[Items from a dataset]
☆ ☆ ☆
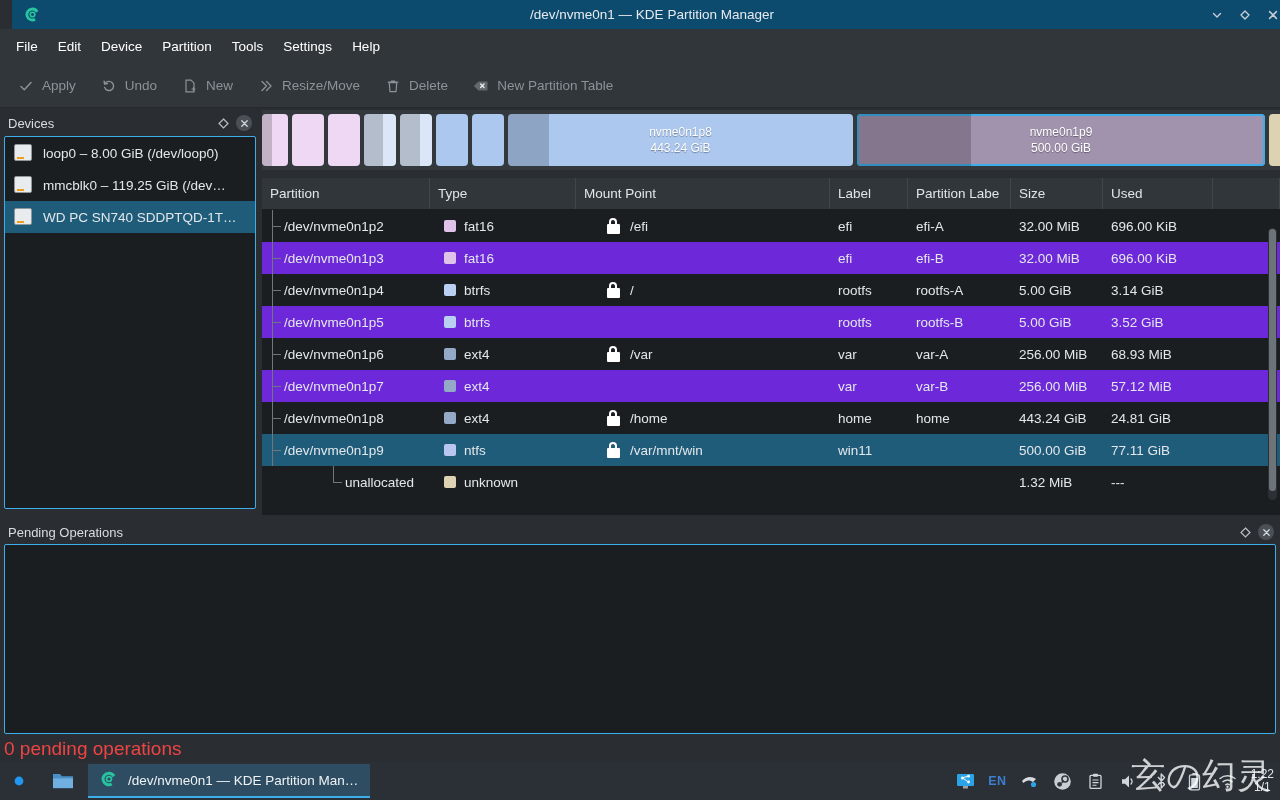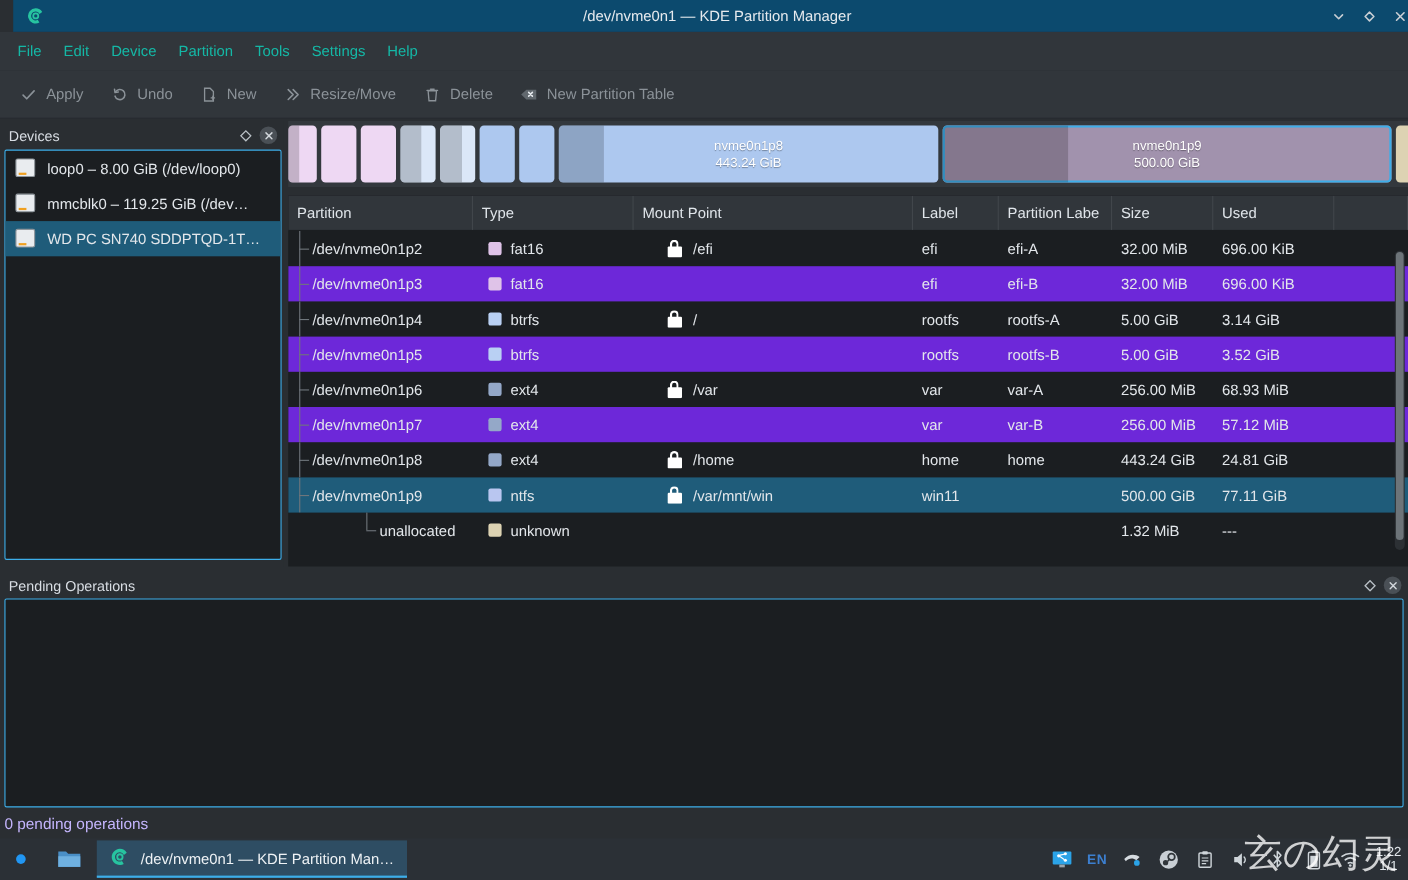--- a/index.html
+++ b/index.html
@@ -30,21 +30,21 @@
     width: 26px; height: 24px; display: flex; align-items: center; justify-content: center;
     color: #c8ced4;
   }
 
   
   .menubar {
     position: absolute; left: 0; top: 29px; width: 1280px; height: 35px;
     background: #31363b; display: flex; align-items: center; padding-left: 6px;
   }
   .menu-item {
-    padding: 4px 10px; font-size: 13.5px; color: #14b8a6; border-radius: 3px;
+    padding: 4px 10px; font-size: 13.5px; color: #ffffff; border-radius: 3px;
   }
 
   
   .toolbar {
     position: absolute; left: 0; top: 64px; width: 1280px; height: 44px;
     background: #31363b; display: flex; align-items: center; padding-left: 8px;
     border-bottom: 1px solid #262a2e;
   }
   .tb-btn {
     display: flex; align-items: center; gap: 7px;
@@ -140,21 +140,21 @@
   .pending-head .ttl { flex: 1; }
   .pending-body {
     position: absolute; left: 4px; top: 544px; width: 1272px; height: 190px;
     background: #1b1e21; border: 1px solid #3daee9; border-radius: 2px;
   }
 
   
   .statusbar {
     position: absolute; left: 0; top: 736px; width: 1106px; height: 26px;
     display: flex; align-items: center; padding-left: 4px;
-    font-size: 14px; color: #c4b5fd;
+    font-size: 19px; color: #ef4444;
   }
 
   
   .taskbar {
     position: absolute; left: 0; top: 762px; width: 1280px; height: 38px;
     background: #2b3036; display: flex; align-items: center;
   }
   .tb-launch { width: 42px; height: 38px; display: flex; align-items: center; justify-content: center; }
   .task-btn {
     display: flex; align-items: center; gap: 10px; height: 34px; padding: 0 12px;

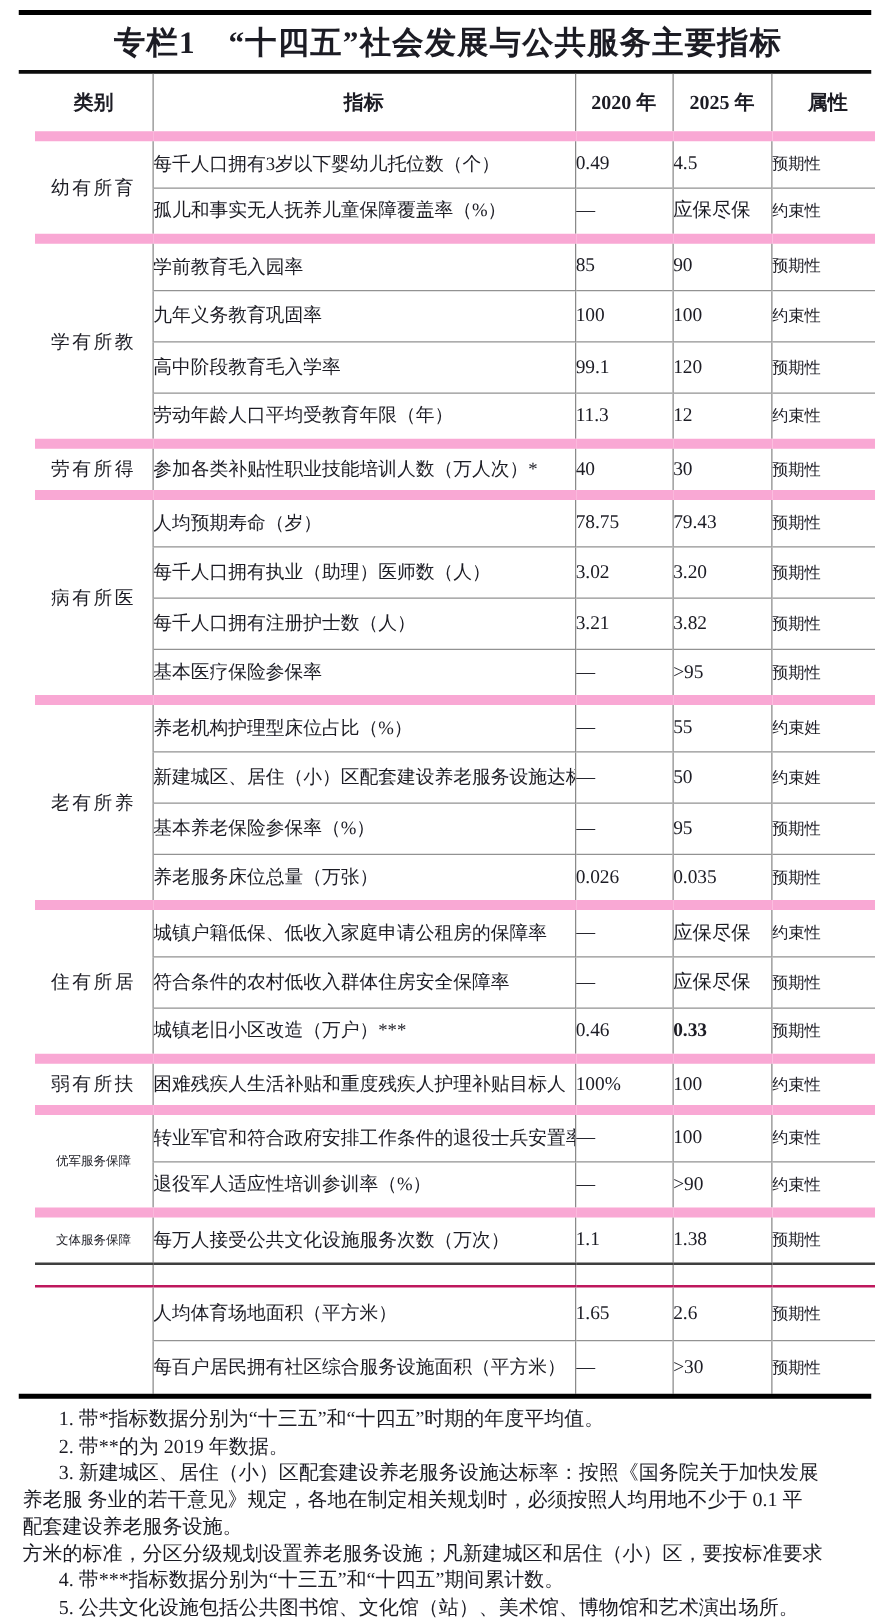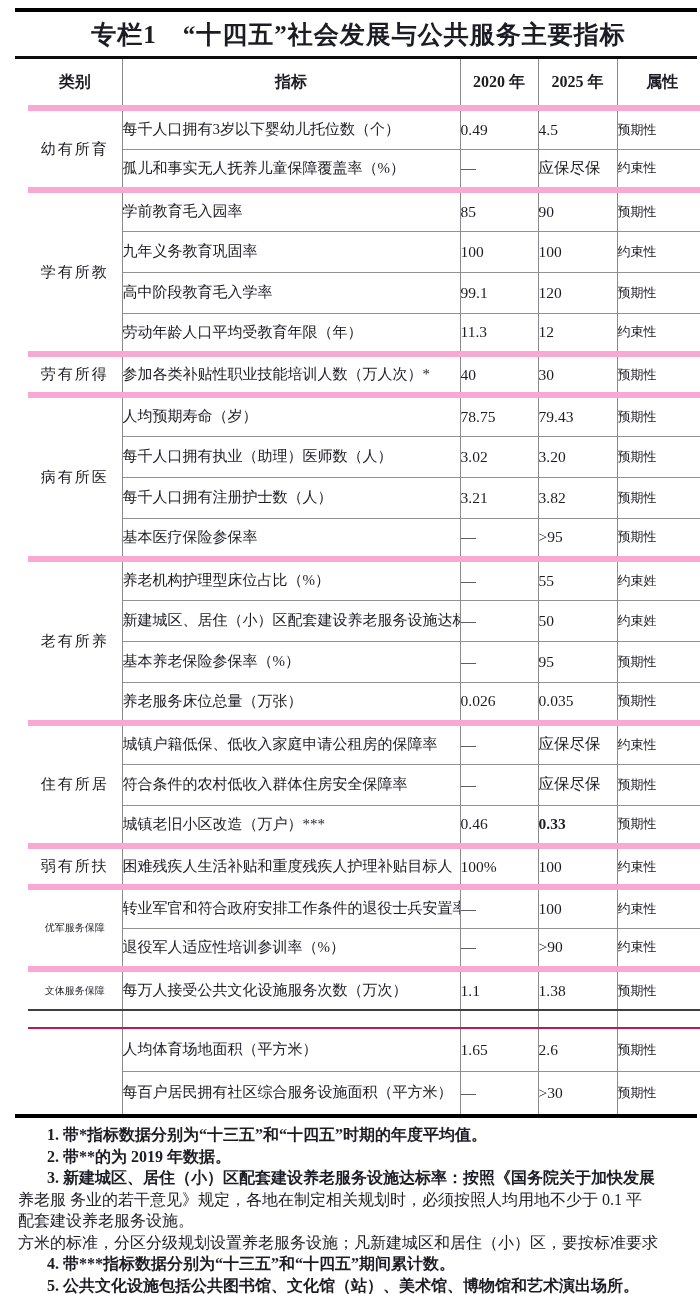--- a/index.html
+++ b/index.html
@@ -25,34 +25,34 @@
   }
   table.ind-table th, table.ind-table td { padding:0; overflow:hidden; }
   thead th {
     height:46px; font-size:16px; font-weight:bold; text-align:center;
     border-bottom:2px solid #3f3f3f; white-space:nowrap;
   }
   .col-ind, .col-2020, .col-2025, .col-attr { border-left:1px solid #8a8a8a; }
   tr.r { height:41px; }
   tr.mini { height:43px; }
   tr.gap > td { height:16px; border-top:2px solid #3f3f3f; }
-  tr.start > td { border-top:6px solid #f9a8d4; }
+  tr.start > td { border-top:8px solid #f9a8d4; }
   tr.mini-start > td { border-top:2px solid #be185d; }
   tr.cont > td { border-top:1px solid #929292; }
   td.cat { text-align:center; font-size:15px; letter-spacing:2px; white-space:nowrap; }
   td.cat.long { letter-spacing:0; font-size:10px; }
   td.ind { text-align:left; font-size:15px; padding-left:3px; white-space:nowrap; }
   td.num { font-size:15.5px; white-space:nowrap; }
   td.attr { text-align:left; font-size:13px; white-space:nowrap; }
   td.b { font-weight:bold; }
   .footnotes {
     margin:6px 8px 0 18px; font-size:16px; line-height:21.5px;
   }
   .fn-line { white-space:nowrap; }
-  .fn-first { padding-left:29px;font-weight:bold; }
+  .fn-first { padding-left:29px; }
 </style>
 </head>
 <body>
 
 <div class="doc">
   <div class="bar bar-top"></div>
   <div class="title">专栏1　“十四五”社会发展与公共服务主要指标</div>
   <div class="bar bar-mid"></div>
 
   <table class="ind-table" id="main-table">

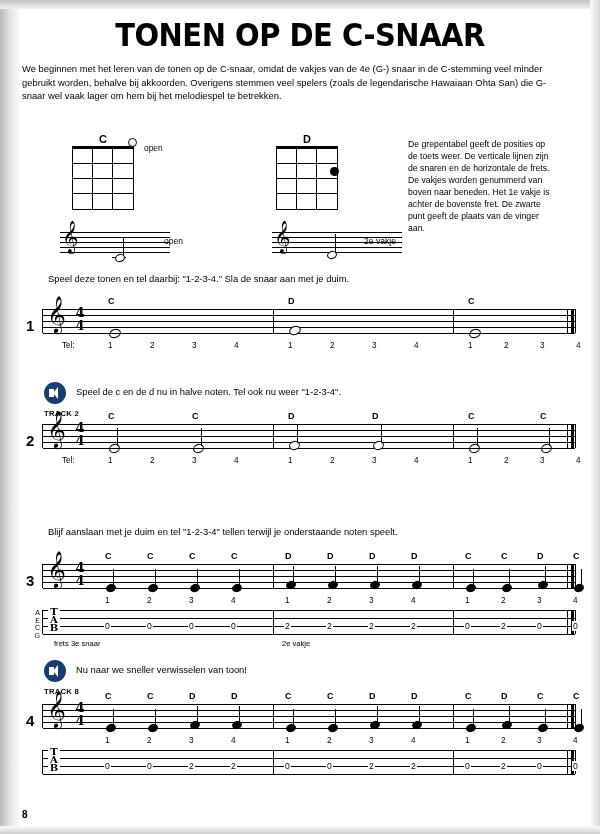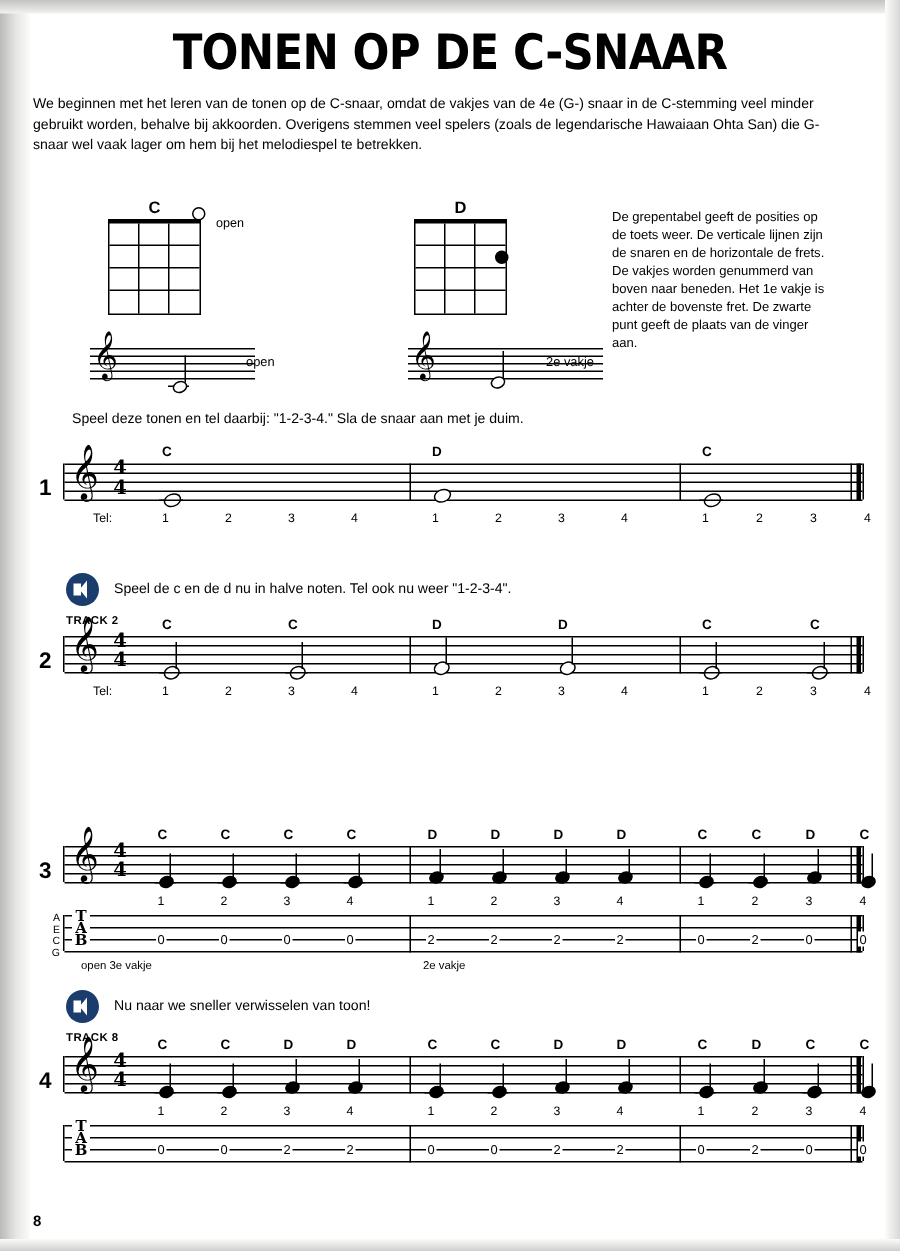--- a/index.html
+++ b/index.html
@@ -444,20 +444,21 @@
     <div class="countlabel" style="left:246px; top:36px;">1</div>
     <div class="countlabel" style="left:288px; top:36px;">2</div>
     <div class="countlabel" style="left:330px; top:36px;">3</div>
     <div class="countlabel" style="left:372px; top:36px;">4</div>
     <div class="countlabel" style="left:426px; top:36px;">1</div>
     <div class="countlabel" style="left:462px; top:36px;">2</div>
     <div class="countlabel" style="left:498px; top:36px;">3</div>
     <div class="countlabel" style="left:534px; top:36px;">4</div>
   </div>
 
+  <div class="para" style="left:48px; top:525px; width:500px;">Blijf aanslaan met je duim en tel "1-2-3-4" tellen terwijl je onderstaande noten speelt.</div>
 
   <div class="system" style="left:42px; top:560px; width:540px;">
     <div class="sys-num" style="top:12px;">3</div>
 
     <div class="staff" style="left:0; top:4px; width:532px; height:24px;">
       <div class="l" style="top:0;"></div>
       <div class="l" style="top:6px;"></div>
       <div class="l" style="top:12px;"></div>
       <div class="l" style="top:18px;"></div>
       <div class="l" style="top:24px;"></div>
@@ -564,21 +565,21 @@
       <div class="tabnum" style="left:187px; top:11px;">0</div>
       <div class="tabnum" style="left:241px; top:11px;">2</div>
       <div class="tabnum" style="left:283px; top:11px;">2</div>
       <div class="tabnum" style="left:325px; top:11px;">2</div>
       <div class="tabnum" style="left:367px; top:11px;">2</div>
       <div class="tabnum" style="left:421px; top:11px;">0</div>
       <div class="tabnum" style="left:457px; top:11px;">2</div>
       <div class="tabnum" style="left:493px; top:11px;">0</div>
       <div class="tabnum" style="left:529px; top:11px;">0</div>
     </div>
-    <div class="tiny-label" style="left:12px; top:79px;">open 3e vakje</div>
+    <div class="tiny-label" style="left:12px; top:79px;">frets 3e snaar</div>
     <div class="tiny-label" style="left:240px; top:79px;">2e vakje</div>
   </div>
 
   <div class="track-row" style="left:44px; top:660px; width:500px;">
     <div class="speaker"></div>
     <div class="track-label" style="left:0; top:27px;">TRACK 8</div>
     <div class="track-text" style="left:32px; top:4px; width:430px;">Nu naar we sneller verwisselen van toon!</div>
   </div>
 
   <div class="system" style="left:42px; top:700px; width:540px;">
☆ ☆ ☆
Write out every entry exactly. Pictures do not belong in the copy.

--- a/index.html
+++ b/index.html
@@ -30,21 +30,21 @@
     width: 26px; height: 24px; display: flex; align-items: center; justify-content: center;
     color: #c8ced4;
   }
 
   
   .menubar {
     position: absolute; left: 0; top: 29px; width: 1280px; height: 35px;
     background: #31363b; display: flex; align-items: center; padding-left: 6px;
   }
   .menu-item {
-    padding: 4px 10px; font-size: 13.5px; color: #14b8a6; border-radius: 3px;
+    padding: 4px 10px; font-size: 13.5px; color: #ffffff; border-radius: 3px;
   }
 
   
   .toolbar {
     position: absolute; left: 0; top: 64px; width: 1280px; height: 44px;
     background: #31363b; display: flex; align-items: center; padding-left: 8px;
     border-bottom: 1px solid #262a2e;
   }
   .tb-btn {
     display: flex; align-items: center; gap: 7px;
@@ -140,21 +140,21 @@
   .pending-head .ttl { flex: 1; }
   .pending-body {
     position: absolute; left: 4px; top: 544px; width: 1272px; height: 190px;
     background: #1b1e21; border: 1px solid #3daee9; border-radius: 2px;
   }
 
   
   .statusbar {
     position: absolute; left: 0; top: 736px; width: 1106px; height: 26px;
     display: flex; align-items: center; padding-left: 4px;
-    font-size: 14px; color: #c4b5fd;
+    font-size: 19px; color: #ef4444;
   }
 
   
   .taskbar {
     position: absolute; left: 0; top: 762px; width: 1280px; height: 38px;
     background: #2b3036; display: flex; align-items: center;
   }
   .tb-launch { width: 42px; height: 38px; display: flex; align-items: center; justify-content: center; }
   .task-btn {
     display: flex; align-items: center; gap: 10px; height: 34px; padding: 0 12px;

--- a/index.html
+++ b/index.html
@@ -25,34 +25,34 @@
   }
   table.ind-table th, table.ind-table td { padding:0; overflow:hidden; }
   thead th {
     height:46px; font-size:16px; font-weight:bold; text-align:center;
     border-bottom:2px solid #3f3f3f; white-space:nowrap;
   }
   .col-ind, .col-2020, .col-2025, .col-attr { border-left:1px solid #8a8a8a; }
   tr.r { height:41px; }
   tr.mini { height:43px; }
   tr.gap > td { height:16px; border-top:2px solid #3f3f3f; }
-  tr.start > td { border-top:6px solid #f9a8d4; }
+  tr.start > td { border-top:8px solid #f9a8d4; }
   tr.mini-start > td { border-top:2px solid #be185d; }
   tr.cont > td { border-top:1px solid #929292; }
   td.cat { text-align:center; font-size:15px; letter-spacing:2px; white-space:nowrap; }
   td.cat.long { letter-spacing:0; font-size:10px; }
   td.ind { text-align:left; font-size:15px; padding-left:3px; white-space:nowrap; }
   td.num { font-size:15.5px; white-space:nowrap; }
   td.attr { text-align:left; font-size:13px; white-space:nowrap; }
   td.b { font-weight:bold; }
   .footnotes {
     margin:6px 8px 0 18px; font-size:16px; line-height:21.5px;
   }
   .fn-line { white-space:nowrap; }
-  .fn-first { padding-left:29px;font-weight:bold; }
+  .fn-first { padding-left:29px; }
 </style>
 </head>
 <body>
 
 <div class="doc">
   <div class="bar bar-top"></div>
   <div class="title">专栏1　“十四五”社会发展与公共服务主要指标</div>
   <div class="bar bar-mid"></div>
 
   <table class="ind-table" id="main-table">

--- a/index.html
+++ b/index.html
@@ -444,20 +444,21 @@
     <div class="countlabel" style="left:246px; top:36px;">1</div>
     <div class="countlabel" style="left:288px; top:36px;">2</div>
     <div class="countlabel" style="left:330px; top:36px;">3</div>
     <div class="countlabel" style="left:372px; top:36px;">4</div>
     <div class="countlabel" style="left:426px; top:36px;">1</div>
     <div class="countlabel" style="left:462px; top:36px;">2</div>
     <div class="countlabel" style="left:498px; top:36px;">3</div>
     <div class="countlabel" style="left:534px; top:36px;">4</div>
   </div>
 
+  <div class="para" style="left:48px; top:525px; width:500px;">Blijf aanslaan met je duim en tel "1-2-3-4" tellen terwijl je onderstaande noten speelt.</div>
 
   <div class="system" style="left:42px; top:560px; width:540px;">
     <div class="sys-num" style="top:12px;">3</div>
 
     <div class="staff" style="left:0; top:4px; width:532px; height:24px;">
       <div class="l" style="top:0;"></div>
       <div class="l" style="top:6px;"></div>
       <div class="l" style="top:12px;"></div>
       <div class="l" style="top:18px;"></div>
       <div class="l" style="top:24px;"></div>
@@ -564,21 +565,21 @@
       <div class="tabnum" style="left:187px; top:11px;">0</div>
       <div class="tabnum" style="left:241px; top:11px;">2</div>
       <div class="tabnum" style="left:283px; top:11px;">2</div>
       <div class="tabnum" style="left:325px; top:11px;">2</div>
       <div class="tabnum" style="left:367px; top:11px;">2</div>
       <div class="tabnum" style="left:421px; top:11px;">0</div>
       <div class="tabnum" style="left:457px; top:11px;">2</div>
       <div class="tabnum" style="left:493px; top:11px;">0</div>
       <div class="tabnum" style="left:529px; top:11px;">0</div>
     </div>
-    <div class="tiny-label" style="left:12px; top:79px;">open 3e vakje</div>
+    <div class="tiny-label" style="left:12px; top:79px;">frets 3e snaar</div>
     <div class="tiny-label" style="left:240px; top:79px;">2e vakje</div>
   </div>
 
   <div class="track-row" style="left:44px; top:660px; width:500px;">
     <div class="speaker"></div>
     <div class="track-label" style="left:0; top:27px;">TRACK 8</div>
     <div class="track-text" style="left:32px; top:4px; width:430px;">Nu naar we sneller verwisselen van toon!</div>
   </div>
 
   <div class="system" style="left:42px; top:700px; width:540px;">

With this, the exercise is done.